You should understand and accept that short term fasting has amazing possibilities. It can hold a lot of power. It can help one reach his or her full potential, just like working out. To fast is to put stress on the body. It is something the body must adjust to. And when it does, the body becomes stronger.

  1. You’re always looking at the time.

Relax. Don’t stress yourself over the time left in your fasting period. A single minute won’t destroy all that you’ve worked for. This is an irony since most of the people who fast intermittently give attention to the relaxed life you can enjoy, and yet they still manage to make it all about the minutes until fasting is done.
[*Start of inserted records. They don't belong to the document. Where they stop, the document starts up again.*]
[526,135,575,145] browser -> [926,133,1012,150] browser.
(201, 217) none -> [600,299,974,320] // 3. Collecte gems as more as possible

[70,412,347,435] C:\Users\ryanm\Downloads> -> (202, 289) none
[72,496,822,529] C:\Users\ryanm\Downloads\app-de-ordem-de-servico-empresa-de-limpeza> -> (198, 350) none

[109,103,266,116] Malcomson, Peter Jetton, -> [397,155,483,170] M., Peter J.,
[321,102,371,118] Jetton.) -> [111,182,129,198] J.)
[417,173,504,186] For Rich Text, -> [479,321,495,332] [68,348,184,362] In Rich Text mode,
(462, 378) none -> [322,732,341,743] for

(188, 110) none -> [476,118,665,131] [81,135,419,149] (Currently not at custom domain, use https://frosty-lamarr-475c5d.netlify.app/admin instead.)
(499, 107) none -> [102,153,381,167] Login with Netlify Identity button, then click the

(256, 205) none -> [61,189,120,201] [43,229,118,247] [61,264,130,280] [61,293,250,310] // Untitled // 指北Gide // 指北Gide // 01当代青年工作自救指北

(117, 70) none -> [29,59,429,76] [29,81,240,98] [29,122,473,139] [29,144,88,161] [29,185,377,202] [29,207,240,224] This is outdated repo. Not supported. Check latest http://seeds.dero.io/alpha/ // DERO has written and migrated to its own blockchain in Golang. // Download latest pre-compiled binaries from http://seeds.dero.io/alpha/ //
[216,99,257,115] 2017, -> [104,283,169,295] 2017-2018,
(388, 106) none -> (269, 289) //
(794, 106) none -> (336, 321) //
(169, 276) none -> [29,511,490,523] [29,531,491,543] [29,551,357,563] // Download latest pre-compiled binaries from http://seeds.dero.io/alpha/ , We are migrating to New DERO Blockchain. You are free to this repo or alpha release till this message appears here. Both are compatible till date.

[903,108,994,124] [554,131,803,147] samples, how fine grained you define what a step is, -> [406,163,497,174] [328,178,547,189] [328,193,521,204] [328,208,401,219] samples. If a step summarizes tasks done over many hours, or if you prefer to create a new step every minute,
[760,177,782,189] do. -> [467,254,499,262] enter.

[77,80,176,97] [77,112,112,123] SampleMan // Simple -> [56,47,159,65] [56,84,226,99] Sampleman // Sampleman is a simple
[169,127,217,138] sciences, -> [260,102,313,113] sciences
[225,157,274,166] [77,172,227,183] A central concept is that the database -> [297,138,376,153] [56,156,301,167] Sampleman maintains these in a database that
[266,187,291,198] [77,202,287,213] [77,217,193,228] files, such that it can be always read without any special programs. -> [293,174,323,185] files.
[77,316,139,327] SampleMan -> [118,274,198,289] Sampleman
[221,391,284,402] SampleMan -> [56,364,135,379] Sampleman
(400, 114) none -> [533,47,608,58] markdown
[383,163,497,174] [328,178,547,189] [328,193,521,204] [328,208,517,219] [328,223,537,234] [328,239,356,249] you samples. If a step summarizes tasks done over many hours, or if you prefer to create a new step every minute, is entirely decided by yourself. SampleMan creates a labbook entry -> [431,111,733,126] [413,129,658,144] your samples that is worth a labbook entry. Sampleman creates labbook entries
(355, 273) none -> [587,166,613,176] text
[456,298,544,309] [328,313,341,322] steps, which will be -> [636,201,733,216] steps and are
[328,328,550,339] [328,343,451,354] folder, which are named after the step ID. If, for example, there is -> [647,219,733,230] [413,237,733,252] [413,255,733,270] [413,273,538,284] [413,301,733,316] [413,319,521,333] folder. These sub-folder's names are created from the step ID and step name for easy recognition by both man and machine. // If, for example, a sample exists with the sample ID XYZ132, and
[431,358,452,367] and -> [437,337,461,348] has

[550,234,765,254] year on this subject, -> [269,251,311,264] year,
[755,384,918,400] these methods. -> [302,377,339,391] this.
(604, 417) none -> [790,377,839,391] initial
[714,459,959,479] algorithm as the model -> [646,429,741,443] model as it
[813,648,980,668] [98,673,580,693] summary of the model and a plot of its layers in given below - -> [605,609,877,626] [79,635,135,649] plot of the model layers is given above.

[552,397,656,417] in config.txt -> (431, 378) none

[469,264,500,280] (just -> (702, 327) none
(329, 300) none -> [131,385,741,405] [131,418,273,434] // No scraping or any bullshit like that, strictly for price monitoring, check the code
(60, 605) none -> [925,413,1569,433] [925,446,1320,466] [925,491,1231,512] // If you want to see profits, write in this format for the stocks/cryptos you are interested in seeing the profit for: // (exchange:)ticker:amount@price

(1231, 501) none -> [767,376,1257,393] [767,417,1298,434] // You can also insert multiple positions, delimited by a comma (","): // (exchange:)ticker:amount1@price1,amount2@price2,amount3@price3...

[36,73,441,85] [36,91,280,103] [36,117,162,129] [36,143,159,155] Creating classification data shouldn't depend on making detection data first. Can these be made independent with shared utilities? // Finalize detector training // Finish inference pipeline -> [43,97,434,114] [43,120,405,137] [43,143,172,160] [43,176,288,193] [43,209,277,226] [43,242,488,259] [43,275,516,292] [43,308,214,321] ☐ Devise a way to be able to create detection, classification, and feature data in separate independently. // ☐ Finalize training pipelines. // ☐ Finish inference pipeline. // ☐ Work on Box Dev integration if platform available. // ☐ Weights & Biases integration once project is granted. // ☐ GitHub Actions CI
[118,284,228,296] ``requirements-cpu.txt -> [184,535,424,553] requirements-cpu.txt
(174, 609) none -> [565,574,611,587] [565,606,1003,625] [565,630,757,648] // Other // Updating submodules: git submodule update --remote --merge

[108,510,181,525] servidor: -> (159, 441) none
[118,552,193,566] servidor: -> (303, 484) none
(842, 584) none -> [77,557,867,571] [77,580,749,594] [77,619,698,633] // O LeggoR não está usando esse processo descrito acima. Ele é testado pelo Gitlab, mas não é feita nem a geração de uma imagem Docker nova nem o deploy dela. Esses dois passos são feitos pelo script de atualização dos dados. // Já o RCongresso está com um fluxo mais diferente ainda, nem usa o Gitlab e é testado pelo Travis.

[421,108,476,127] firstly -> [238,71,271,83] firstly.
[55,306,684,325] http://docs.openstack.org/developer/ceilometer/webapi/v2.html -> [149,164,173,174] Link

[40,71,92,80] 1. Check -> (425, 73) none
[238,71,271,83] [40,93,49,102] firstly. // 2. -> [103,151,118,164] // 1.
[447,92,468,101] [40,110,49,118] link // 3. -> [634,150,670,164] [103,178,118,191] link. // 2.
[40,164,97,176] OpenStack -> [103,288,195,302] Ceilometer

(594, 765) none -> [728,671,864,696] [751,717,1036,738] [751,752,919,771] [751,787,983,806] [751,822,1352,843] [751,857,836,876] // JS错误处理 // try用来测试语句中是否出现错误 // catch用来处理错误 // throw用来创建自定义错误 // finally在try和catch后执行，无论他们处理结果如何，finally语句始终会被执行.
Most of the time, I only have a single meal a day, which is dinner. Sometimes, it’s in the middle of the afternoon. Sometimes it’s around eight in the evening. It’s something I never fuss about. When I’m okay to have the meal, then that’s when I have the meal. I have the meal when it’s the best time for me to have the meal at my convenience. When I really get hungry, and it isn’t time yet, I chew on raw veggies. I’m not stressed. I’m free. If I find myself in New York, dinner then might have a sundae with waffles, or an ice cream sandwich with donuts at four in the morning. That makes me happy.

  1. You’re putting too much emphasis on the results rather than the process.

One of the most important things people should remember when going through a complicated dynamic system is that the entire system is more important than the end result.

 You can do all you can to make sense of each part of the system, but you won’t be able to decipher their purpose if they’re all put together.

Many people emphasize these individual parts. Many people try to figure out if a small amount of sugar in their drink will destroy everything. Many people want to know how big an impact a single minute can make.

But most of the time, something more important that requires your attention comes up, making that small amount of sugar the least of your worries.

Important concerns can range from what kind of food you’ve prepared for yourself, your training regimen, the amount of food, protein, vegetables and fat you’re consuming.

I suggest that you dwell on how you’ll go about underfeeding (or feeding) yourself. Think of how much you’ll feed or not feed yourself. If you feed yourself a lot, then it means you’ll have more muscle. If you underfeed yourself, then it means you’ll take in less fat. Think of how often you’ll be fasting. Will it be every day? Will it be every week?

Don’t spend too much time on the individual parts. Remember, the more trivial the part, the less it matters.